How showing vulnerability helps build a stronger team: exactly when it's harder
Every time I do it, it’s magical. And yet, I refrain. After all, I’ve spent a life showing myself strong and helpful, capable of dealing with anything you throw at me, and with composure and a smile (without asking for help). Isn’t that the definition of “very professional”? Well... it surely has its merits, and I’ve found it’s also a recipe for my exhaustion. My “invincibility armour” creates separation, does not let help in. At the same time, it may also limit the capacity of others to ask for help, afraid of displaying their own vulnerabilities and needs.
Interestingly, when I do recognize “I’m tired”, or “I have too much on my plate”, help seems to magically unfold my way, new possibilities and choices emerge. I feel lighter, more supported, in this together. It’s a muscle I am learning to strengthen - and for me it might be a lifelong journey.

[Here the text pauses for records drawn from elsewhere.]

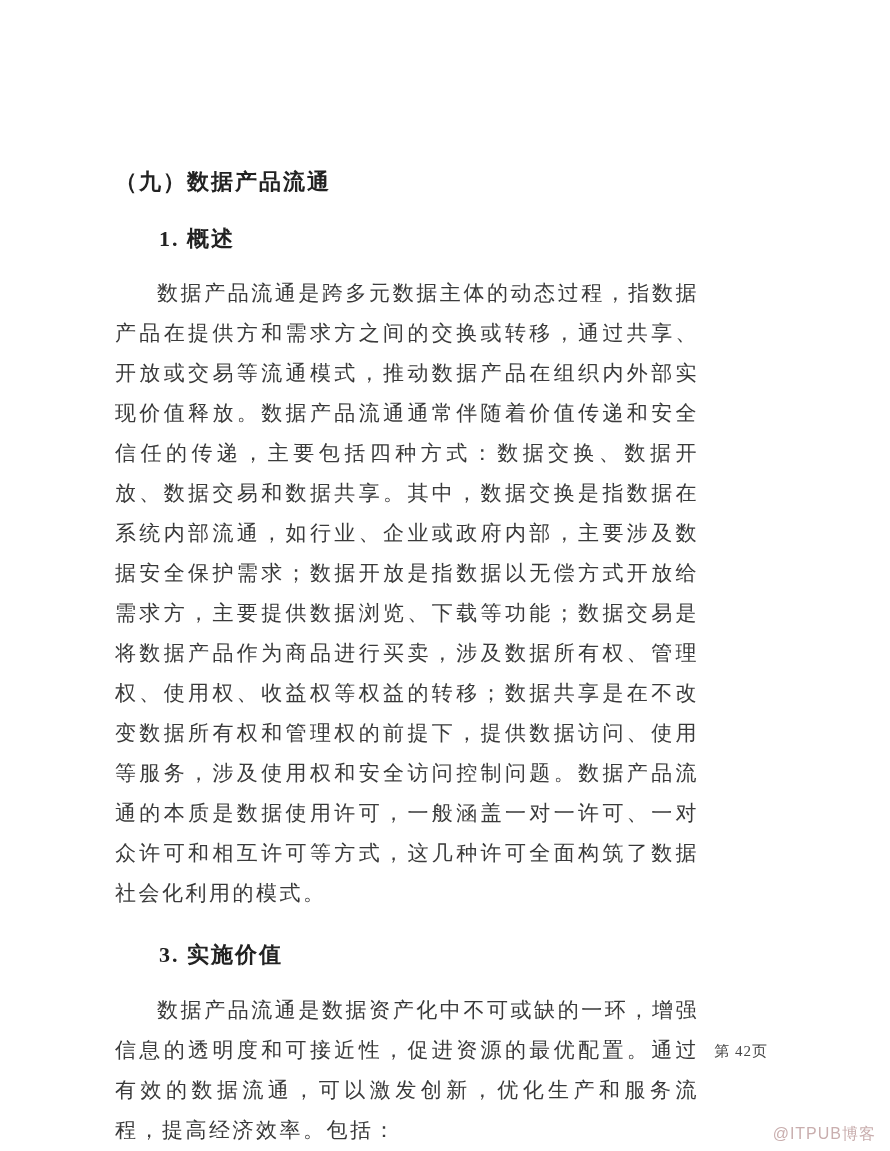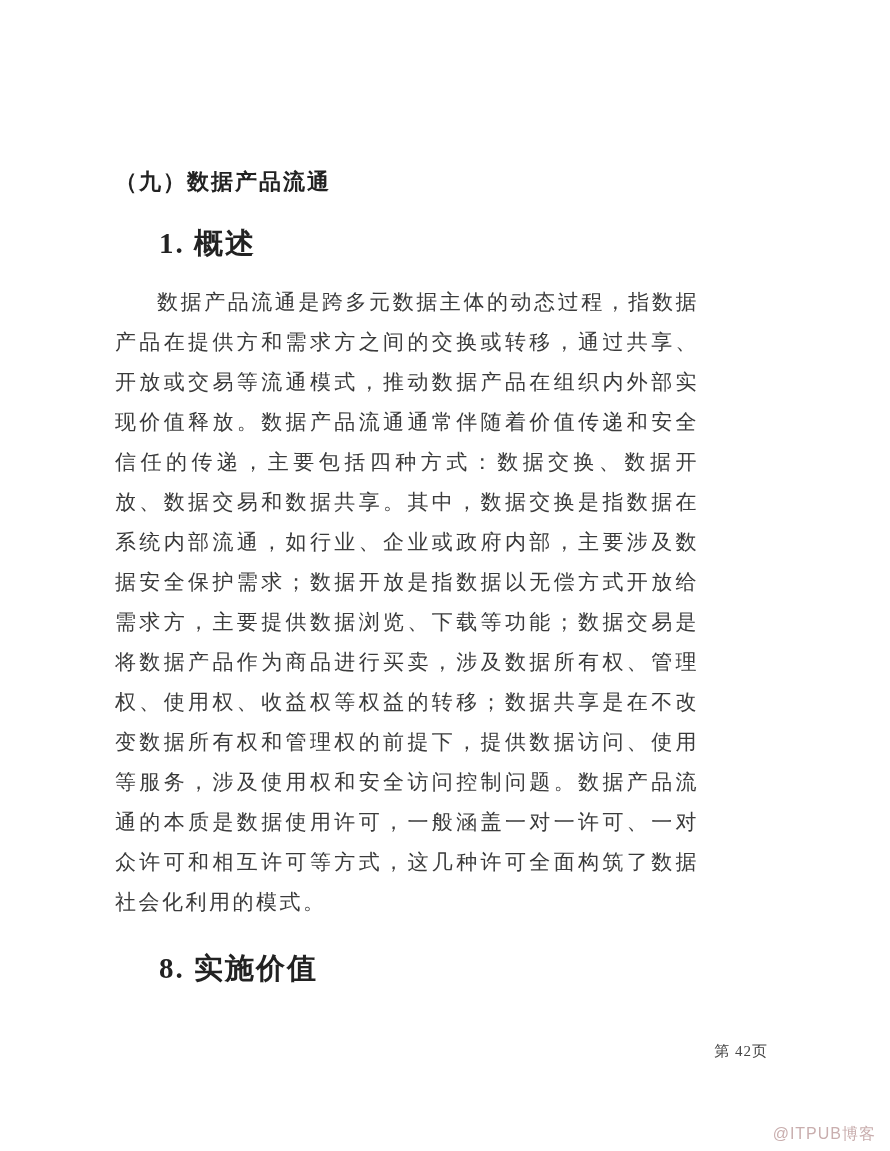"1. 概述" .sub-heading { font-size: 29px -> 22px }
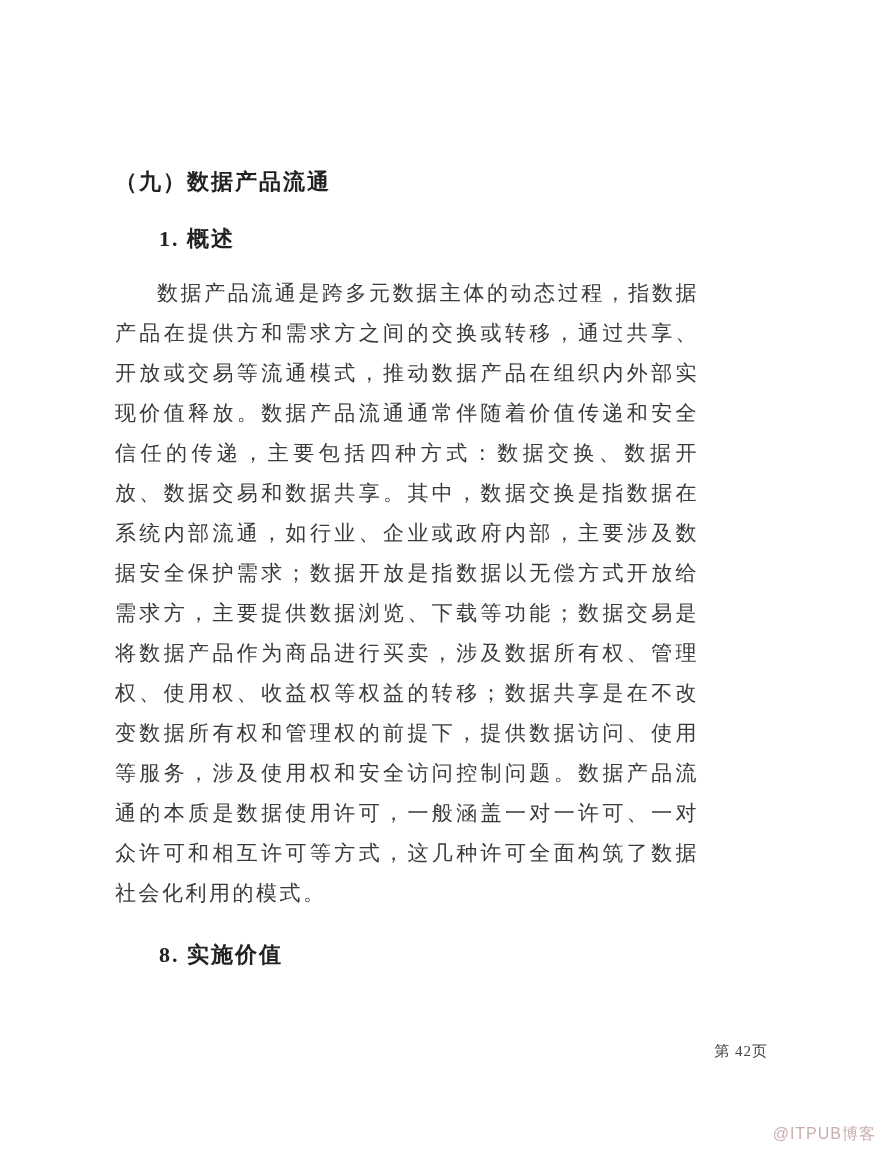"8. 实施价值" h3.sub-heading { text: 8 -> 3 }
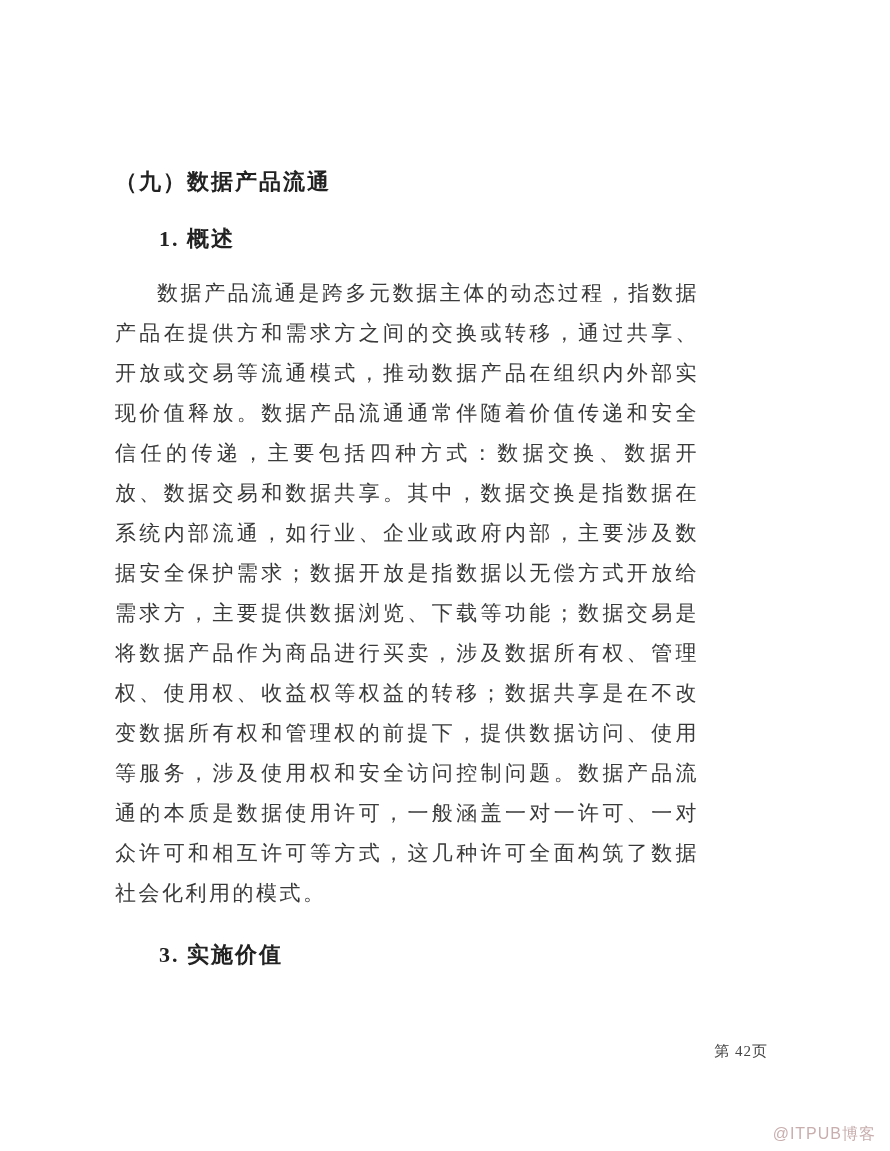"数据产品流通是数据资产化中不可或缺的一环，增强信息的透明度和可接近性，促进资源的" p.para { html: none -> <p>数据产品流通是数据资产化中不可或缺的一环，增强信息的透明度和可接近性，促进资源的最优配置。通过有效的数据流通，可以激发创新，优化生产和服务流程，提高经济效率。包括：</p> }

I see my “strong-alone-exhausted” pattern in many of the executives and teams we are coaching. Often overwhelmed with work, focused on delivering the load ‘on their own plate’, they don’t stop to acknowledge their own weaknesses and limits, to share what is hard, where they could use some help.
Paradoxically, Daniel Coyle - author of "The Culture Code" - has found that sharing vulnerability is exactly one of the 3 elements that strengthen teams and their results - "how-showing-vulnerability-helps-build-a-stronger team". Moreover, trust and cooperation are muscles we develop in teams, not some magic that descends out of the blue, and they grow from showing vulnerability, not the other way around.
Contrary to our instincts, the more overwhelmed with work and difficulties, the more important it might be to notice our “impulse” to keep going ‘strong and alone’, to pause to acknowledge what is hard, and to ask for help. And the more we do it, the easier it gets, and the stronger the team grows.
When facing our harder challenges, that's exactly when we need our teams the most.